Military Sportbike RiderCourse Paying Huge Dividends












Update on the success of the MSRC in helping to promote safe responsible riding.

Last year the Motorcycle Safety Foundation released and began implementing the Military Sport Bike Riders Course (MSRC). This curriculum was created to answer to the rising deaths of military personnel.  Studies showed that more military personnel were being killed in off duty recreational vehicles, than in combat. The MSRC is now mandatory for all military personnel who own an operate a sport bike.

I was certified to to teach this course in February of this year. I have conducted about 5 classes so far. I think it is a great course, and am looking forward t teaching the civilian version once it is released.

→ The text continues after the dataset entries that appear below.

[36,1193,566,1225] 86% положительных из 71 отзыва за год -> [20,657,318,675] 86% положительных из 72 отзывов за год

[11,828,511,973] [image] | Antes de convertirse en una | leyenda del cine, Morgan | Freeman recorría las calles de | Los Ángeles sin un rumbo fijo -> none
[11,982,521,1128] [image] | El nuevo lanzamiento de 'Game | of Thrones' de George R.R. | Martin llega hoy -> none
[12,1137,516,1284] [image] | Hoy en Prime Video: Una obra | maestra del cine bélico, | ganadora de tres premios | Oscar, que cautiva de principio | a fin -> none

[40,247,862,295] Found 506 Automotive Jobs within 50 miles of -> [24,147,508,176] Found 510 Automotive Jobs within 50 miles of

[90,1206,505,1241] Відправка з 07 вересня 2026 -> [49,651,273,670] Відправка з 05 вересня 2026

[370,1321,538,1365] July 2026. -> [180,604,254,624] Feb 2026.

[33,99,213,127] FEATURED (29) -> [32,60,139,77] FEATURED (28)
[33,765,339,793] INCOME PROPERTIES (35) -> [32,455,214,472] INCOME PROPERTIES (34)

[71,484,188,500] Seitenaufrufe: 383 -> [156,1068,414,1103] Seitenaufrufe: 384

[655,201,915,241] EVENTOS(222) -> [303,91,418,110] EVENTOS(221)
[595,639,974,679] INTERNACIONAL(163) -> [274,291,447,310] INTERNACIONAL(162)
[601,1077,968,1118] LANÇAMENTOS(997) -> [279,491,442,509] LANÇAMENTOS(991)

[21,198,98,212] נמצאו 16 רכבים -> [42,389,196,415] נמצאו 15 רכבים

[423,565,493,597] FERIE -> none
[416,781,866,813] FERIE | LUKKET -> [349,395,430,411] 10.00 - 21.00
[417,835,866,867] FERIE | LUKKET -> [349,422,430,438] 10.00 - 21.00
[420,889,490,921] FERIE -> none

Here are the current numbers according to a report published by the Motorcycle Safety Foundation.












NAVY
Navy motorcycle fatalities have been reduced 65 percent from the previous year,
with a 62 percent reduction in sportbike fatalities. The emphasis on training
and especially on the completion of the Military Sportbike RiderCourse
(MSRC) is paying huge dividends. To date, about half of the approximately
11,676 Navy sportbike riders have completed the MSRC. Note: in FY08, 29 out
of 33 Navy motorcycle fatalities occurred on sportbikes. MSF is also working
with the states to provide ARC-ST, which is extremely helpful to the Navy
when we are planning to reach remote activities.

USMC
From 2008 to 2009, USMC motorcycle fatalities were reduced 53.8 percent from
26 deaths to 12 deaths. Sportbike related deaths have seen a 65 percent
reduction in fatalities from 23 to 8. The improvement is significant, and is
due in part to the involvement of the MSF, which focuses on the human element
of the riding task in general and sportbike riders specifically via its
specially designed MSRC.


ARMY
The Army recently reported that it has pulled the right mix of online and
hands-on programs that their soldiers and civilians go through to receive
certification training on motorcycle operations, as well as informal programs
such as motorcycle clubs to enhance the skills they learn. With these
efforts, they are making progress. Last year, they lost 51 soldiers due to
motorcycle accidents. So far this year, the Army has lost 21, whereas it had
already lost 33 at the same time last year. The Army has included delivery of
the MSRC in its training program.

The Army has also "expanded emphasis" on the Battle Buddy concept,
and is also working to change cultures in organizations so that everyone
understands their roles in promoting responsible riding.